AIM OF THE TASK >> The answer must be an exact copy of the records, with every picture left out.

DATA IN THIS EXERCISE >>
⁂

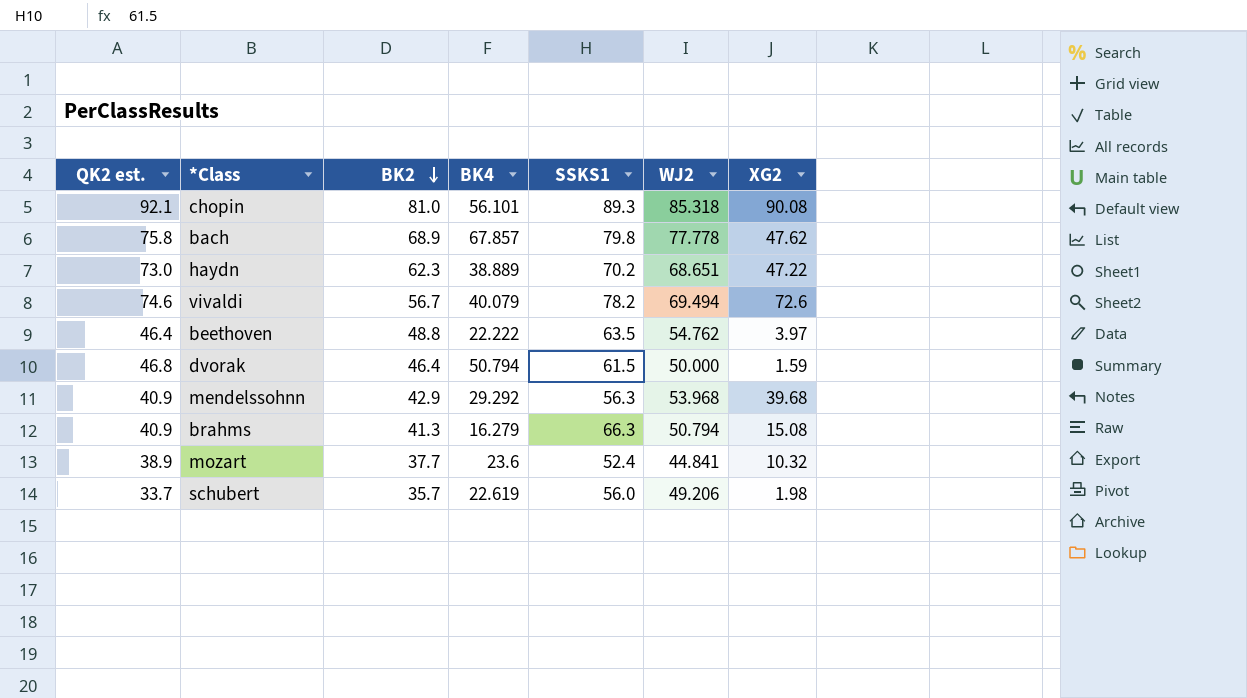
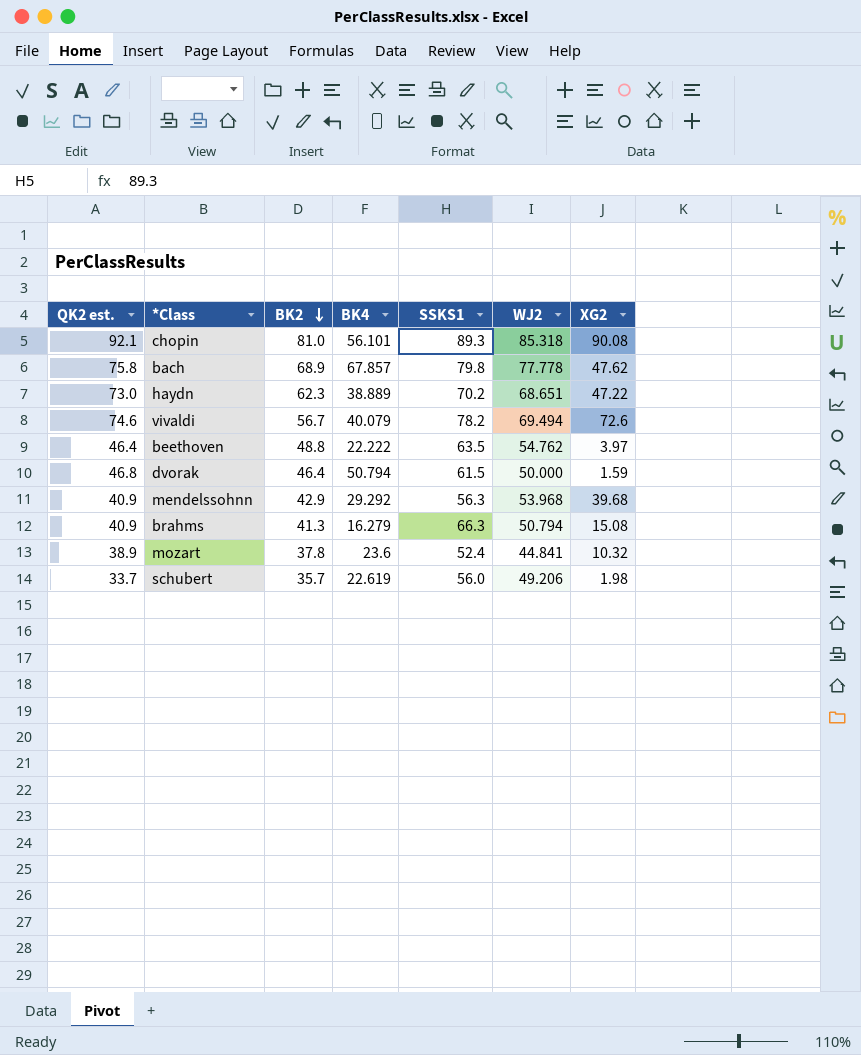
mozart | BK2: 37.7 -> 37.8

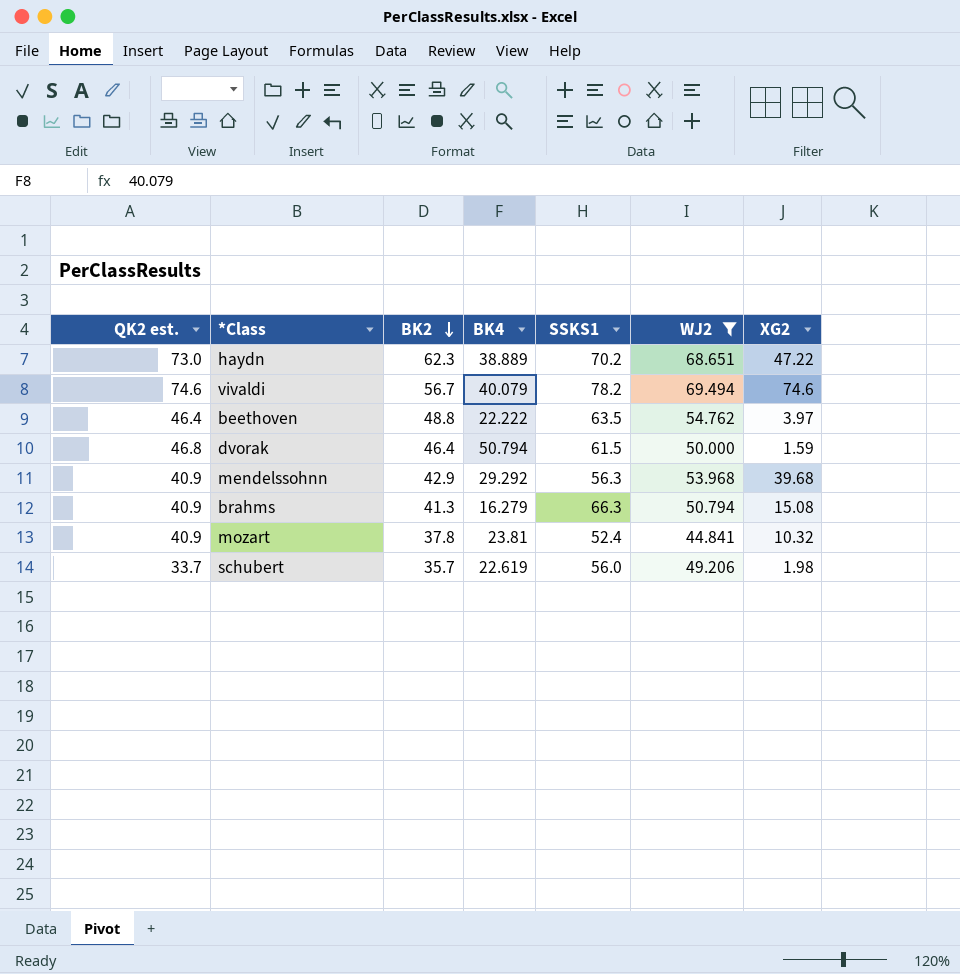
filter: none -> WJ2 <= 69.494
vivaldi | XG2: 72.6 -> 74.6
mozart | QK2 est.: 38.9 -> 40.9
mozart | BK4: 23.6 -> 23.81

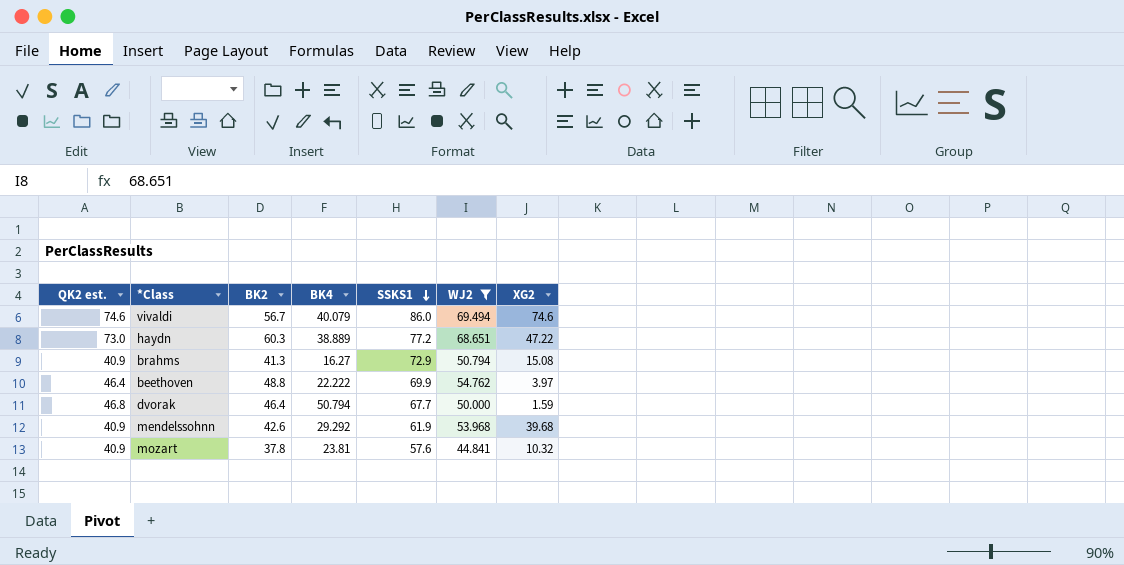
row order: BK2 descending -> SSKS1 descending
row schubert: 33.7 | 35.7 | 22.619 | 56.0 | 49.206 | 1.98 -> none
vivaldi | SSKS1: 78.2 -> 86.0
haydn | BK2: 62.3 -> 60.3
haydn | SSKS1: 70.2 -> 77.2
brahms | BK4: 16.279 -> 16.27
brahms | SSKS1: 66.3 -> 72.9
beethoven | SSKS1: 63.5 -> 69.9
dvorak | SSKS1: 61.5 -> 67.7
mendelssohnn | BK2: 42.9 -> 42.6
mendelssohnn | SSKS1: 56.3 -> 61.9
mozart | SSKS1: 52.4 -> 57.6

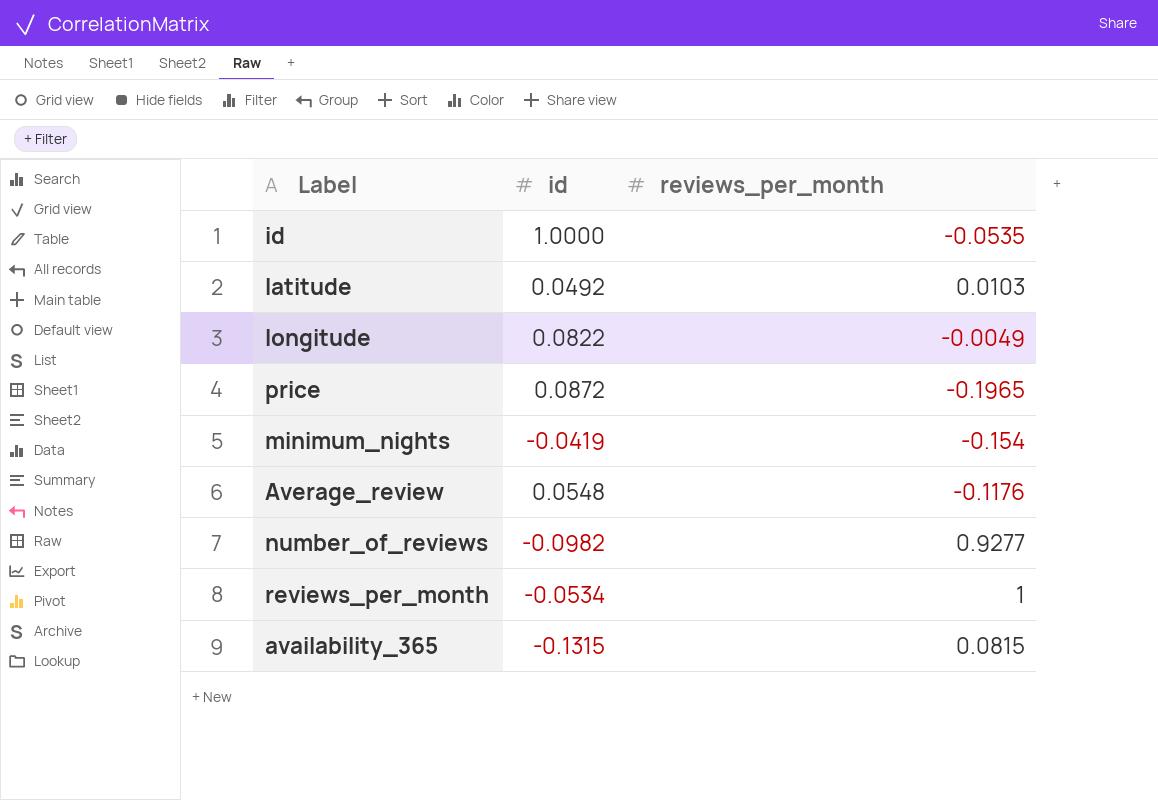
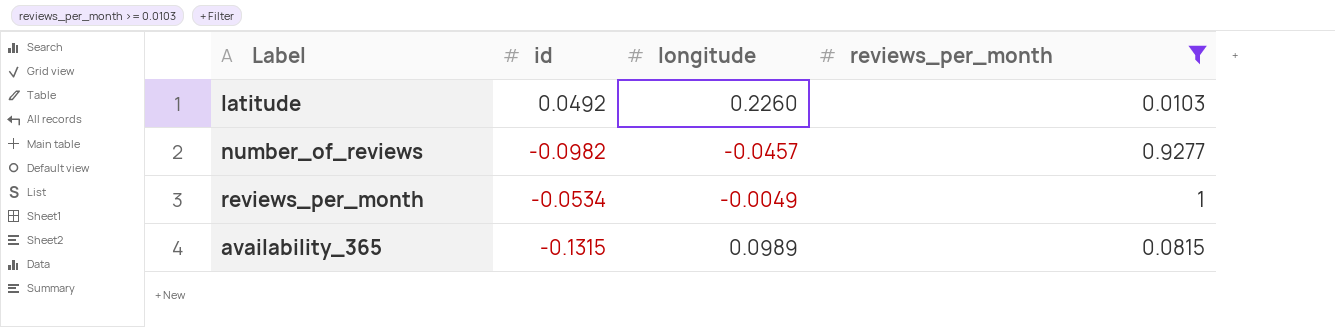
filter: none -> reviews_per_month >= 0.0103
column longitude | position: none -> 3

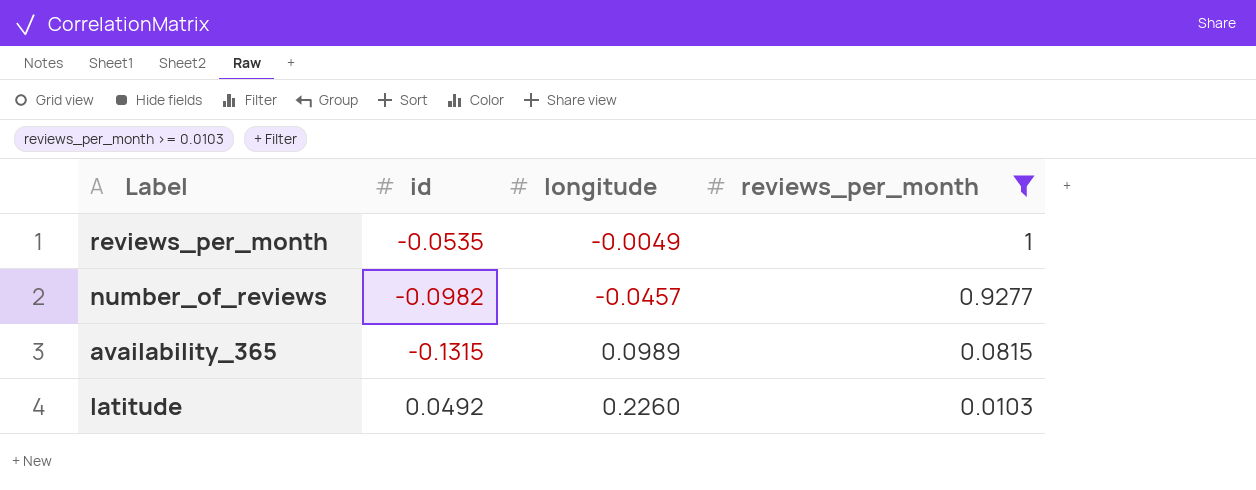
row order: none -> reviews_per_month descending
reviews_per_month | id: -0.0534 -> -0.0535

⁂

SOLUTION TO THE PROBLEM >>
mozart | BK2: 37.7 -> 37.8

filter: none -> WJ2 <= 69.494
vivaldi | XG2: 72.6 -> 74.6
mozart | QK2 est.: 38.9 -> 40.9
mozart | BK4: 23.6 -> 23.81

row order: BK2 descending -> SSKS1 descending
row schubert: 33.7 | 35.7 | 22.619 | 56.0 | 49.206 | 1.98 -> none
vivaldi | SSKS1: 78.2 -> 86.0
haydn | BK2: 62.3 -> 60.3
haydn | SSKS1: 70.2 -> 77.2
brahms | BK4: 16.279 -> 16.27
brahms | SSKS1: 66.3 -> 72.9
beethoven | SSKS1: 63.5 -> 69.9
dvorak | SSKS1: 61.5 -> 67.7
mendelssohnn | BK2: 42.9 -> 42.6
mendelssohnn | SSKS1: 56.3 -> 61.9
mozart | SSKS1: 52.4 -> 57.6

filter: none -> reviews_per_month >= 0.0103
column longitude | position: none -> 3

row order: none -> reviews_per_month descending
reviews_per_month | id: -0.0534 -> -0.0535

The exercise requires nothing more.